Content starts

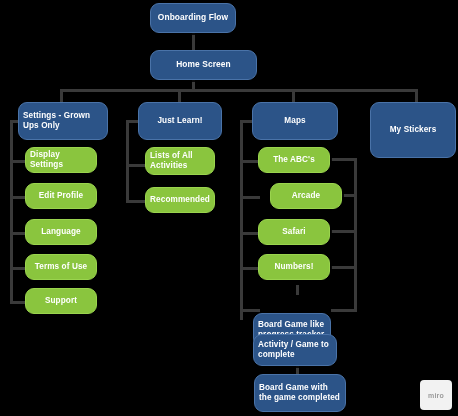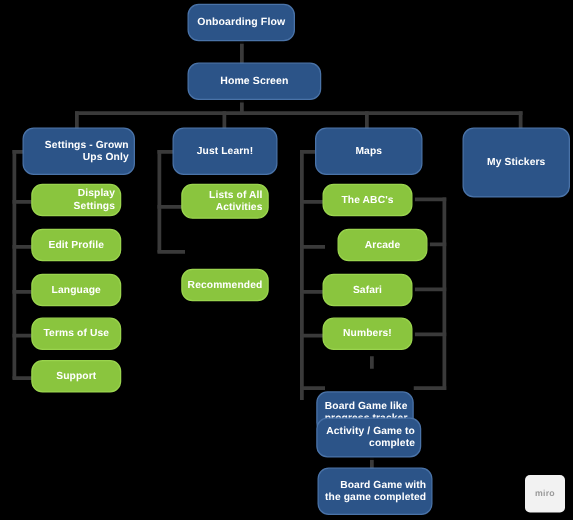--- a/index.html
+++ b/index.html
@@ -16,21 +16,21 @@
     height: 416px;
     background: #000000;
     overflow: hidden;
   }
   .node {
     position: absolute;
     box-sizing: border-box;
     display: flex;
     align-items: center;
     justify-content: center;
-    text-align: right;
+    text-align: left;
     border-radius: 9px;
     color: #ffffff;
     line-height: 1.18;
     padding: 0 4px;
     z-index: 5;
     letter-spacing: 0.1px;
   }
   .node.blue {
     background: #2c5488;
     border: 1px solid #4a73a8;
@@ -138,21 +138,21 @@
   <div class="node green" style="left:25px; top:183px; width:72px; height:26px;">Edit Profile</div>
 
   <div class="node green" style="left:25px; top:219px; width:72px; height:26px;">Language</div>
 
   <div class="node green" style="left:25px; top:254px; width:72px; height:26px;">Terms of Use</div>
 
   <div class="node green" style="left:25px; top:288px; width:72px; height:26px;">Support</div>
 
   <div class="node green" style="left:145px; top:147px; width:70px; height:28px;">Lists of All Activities</div>
 
-  <div class="node green" style="left:145px; top:187px; width:70px; height:26px;margin-top:28px;">Recommended</div>
+  <div class="node green" style="left:145px; top:187px; width:70px; height:26px;">Recommended</div>
 
   <div class="node green" style="left:258px; top:147px; width:72px; height:26px;">The ABC's</div>
 
   <div class="node green" style="left:270px; top:183px; width:72px; height:26px;">Arcade</div>
 
   <div class="node green" style="left:258px; top:219px; width:72px; height:26px;">Safari</div>
 
   <div class="node green" style="left:258px; top:254px; width:72px; height:26px;">Numbers!</div>
 
   <div class="node blue" style="left:253px; top:293px; width:78px; height:34px;margin-top:20px;">Board Game like progress tracker</div>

Content ends

> [What is expected] Give the records back verbatim, pictures excluded.

> [Problem solution]
--- a/index.html
+++ b/index.html
@@ -16,21 +16,21 @@
     height: 416px;
     background: #000000;
     overflow: hidden;
   }
   .node {
     position: absolute;
     box-sizing: border-box;
     display: flex;
     align-items: center;
     justify-content: center;
-    text-align: right;
+    text-align: left;
     border-radius: 9px;
     color: #ffffff;
     line-height: 1.18;
     padding: 0 4px;
     z-index: 5;
     letter-spacing: 0.1px;
   }
   .node.blue {
     background: #2c5488;
     border: 1px solid #4a73a8;
@@ -138,21 +138,21 @@
   <div class="node green" style="left:25px; top:183px; width:72px; height:26px;">Edit Profile</div>
 
   <div class="node green" style="left:25px; top:219px; width:72px; height:26px;">Language</div>
 
   <div class="node green" style="left:25px; top:254px; width:72px; height:26px;">Terms of Use</div>
 
   <div class="node green" style="left:25px; top:288px; width:72px; height:26px;">Support</div>
 
   <div class="node green" style="left:145px; top:147px; width:70px; height:28px;">Lists of All Activities</div>
 
-  <div class="node green" style="left:145px; top:187px; width:70px; height:26px;margin-top:28px;">Recommended</div>
+  <div class="node green" style="left:145px; top:187px; width:70px; height:26px;">Recommended</div>
 
   <div class="node green" style="left:258px; top:147px; width:72px; height:26px;">The ABC's</div>
 
   <div class="node green" style="left:270px; top:183px; width:72px; height:26px;">Arcade</div>
 
   <div class="node green" style="left:258px; top:219px; width:72px; height:26px;">Safari</div>
 
   <div class="node green" style="left:258px; top:254px; width:72px; height:26px;">Numbers!</div>
 
   <div class="node blue" style="left:253px; top:293px; width:78px; height:34px;margin-top:20px;">Board Game like progress tracker</div>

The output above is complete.